CLAIM: Camera-LiDAR Alignment with Intensity and Monodepth

2025 IEEE/RSJ International Conference on Intelligent Robots and Systems (IROS 2025)

Zhuo Zhang , Yonghui Liu , Meijie Zhang , Feiyang Tan and Yikang Ding

Mach Drive

Abstract

In this work, we unleash the potential of the powerful monodepth model in camera-LiDAR calibration and propose CLAIM, a novel method of aligning data from the camera and LiDAR. Given the initial guess and pairs of images and LiDAR point clouds, CLAIM utilizes a coarse-to-fine searching method to find the optimal transformation minimizing a patched Pearson correlation-based structure loss and a mutual information-based texture loss. These two losses serve as good metrics for camera-LiDAR alignment results and require no complicated steps of data processing, feature extraction, or feature matching like most methods, rendering our method simple and adaptive to most scenes.

🚀 Quick Start

👌 0. Prerequisites

Ubuntu >= 18.04
CUDA >= 11.2
GPU with compute capability >= 7.5

🏝️ 1. Clone & Create Environment

git clone https://github.com/Tompson11/claim.git
cd claim
conda create -n claim python=3.10 -y
conda activate claim
cd claim

📦 2. Install dependencies

# install torch & torchvision (Notice that the versions of torch and cuda must match, here we take cuda 11.8 as example, )
pip install torch==2.0.0 torchvision==0.15.1 --index-url https://download.pytorch.org/whl/cu118

# install requirements
pip install -r backend/requirements.txt

# install lidar_image_align
pip install -e backend --no-build-isolation

⬇️ 3. Download DepthAnything-V2 checkpoint

wget -O backend/model/Depth_Anything_V2/ckpt/depth_anything_v2_vitl.pth https://huggingface.co/depth-anything/Depth-Anything-V2-Large/resolve/main/depth_anything_v2_vitl.pth\?download\=true

🏃‍♂️ 4. Try Waymo & KITTI examples

python backend/api/calibrate_offline.py --config <CONFIG_FILE> --result_name results --vis_proj

We implement 4 useful calibration modes, please replace the <CONFIG_FILE> with the corresponding config file in the following table as you like:

Mode	Comment	Waymo Config	KITTI config
Default	We add 10 $^{\circ}$ and $0.2m$ to the ground truth as the initial guess, and use the whole method in our paper to calibrate	`backend/config/default_waymo.json` `backend/config/default_watmo_4frames.json` (use 4 frames for a single calibration, i.e.
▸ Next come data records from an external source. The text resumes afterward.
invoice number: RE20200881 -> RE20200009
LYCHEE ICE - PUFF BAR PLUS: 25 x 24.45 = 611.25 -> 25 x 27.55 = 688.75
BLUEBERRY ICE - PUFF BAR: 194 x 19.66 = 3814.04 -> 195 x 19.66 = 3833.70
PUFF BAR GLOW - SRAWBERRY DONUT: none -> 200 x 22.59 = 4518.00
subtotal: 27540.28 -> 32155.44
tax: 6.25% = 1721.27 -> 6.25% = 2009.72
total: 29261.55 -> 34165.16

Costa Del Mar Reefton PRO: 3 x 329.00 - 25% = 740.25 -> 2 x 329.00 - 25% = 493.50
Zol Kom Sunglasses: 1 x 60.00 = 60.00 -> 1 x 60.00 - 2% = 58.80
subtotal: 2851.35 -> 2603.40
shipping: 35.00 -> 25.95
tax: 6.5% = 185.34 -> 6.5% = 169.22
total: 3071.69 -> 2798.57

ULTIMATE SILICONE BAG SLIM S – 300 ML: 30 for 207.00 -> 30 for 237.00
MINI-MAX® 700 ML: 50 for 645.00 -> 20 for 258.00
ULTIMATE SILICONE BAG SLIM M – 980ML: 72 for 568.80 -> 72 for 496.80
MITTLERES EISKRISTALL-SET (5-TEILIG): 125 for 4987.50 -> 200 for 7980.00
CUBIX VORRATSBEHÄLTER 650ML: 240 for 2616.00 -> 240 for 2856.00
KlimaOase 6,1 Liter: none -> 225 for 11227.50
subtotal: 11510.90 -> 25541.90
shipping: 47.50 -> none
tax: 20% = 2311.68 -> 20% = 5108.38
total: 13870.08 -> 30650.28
CLAIM-4F* in our paper)	`backend/config/default_kitti.json` `backend/config/default_kitti_4frames.json` (use 4 frames for a single calibration, i.e. CLAIM-4F* in our paper)
Finetune Both	We add 1 $^{\circ}$ and $0.1m$ to the ground truth as the initial guess, and use the random search to calibrate	`backend/config/finetune_both_waymo.json`	`backend/config/finetune_both_kitti.json`
Finetune Rotation	We add 1 $^{\circ}$ to the ground truth as the initial guess, and use the grid search to calibrate rotation	`backend/config/finetune_rotation_waymo.json`	`backend/config/finetune_rotation_kitti.json`
Finetune Translation	We add $0.1m$ to the ground truth as the initial guess, and use the random search to calibrate translation	`backend/config/finetune_translation_waymo.json`	`backend/config/finetune_translation_kitti.json`

The final results will be saved at example_dataset/Waymo/results or example_dataset/KITTI/results with the following directory structure:

results
├── analyzed_results.json
├── analyzed_results.png
├── results.json
├── proj
│   ├── 00000.jpg
│   ├── 00010.jpg
│   ├── 00021.jpg
|   ...

where each file represent:

results.json : results of each calibration. It records the frame_id, initial guess and the final result of each calibration.
analyzed_results.json : statistics of results.json, including the mean, median, mode and quantile values. Usually, the mean or median value are recommended to be the final calibration result.
analyzed_results.png : visualization image of results.json and analyzed_results.json. It shows the histogram of each component and the correponding statistics.
proj/XXXXX.jpg : projection image of each calibration result. It shows the LiDAR depth projection (top) and LiDAR intensity projection (bottom) along with the initial guess and final calibration result.

😎 Test Your Dataset

💿 1. Prepare dataset

Organize your dataset like the provided example dataset in example_dataset/KITTI and example_dataset/Waymo. Your dataset should follow the directory structure:

YOUR_DATASET/
├── img/ # 
│   ├── 00000.jpg
│   └── 00001.jpg
|   ....
├── pcd/
│   ├── 00000.pcd
│   └── 00001.pcd
|   ....

Place your images under img. The image format should be either ".jpg" or ".png".
Place your point clouds under pcd. The point cloud format should be either ".pcd" or ".ply".
The image and the point cloud with the same name are considered to be a time-synchronized pair and will be used for calibration.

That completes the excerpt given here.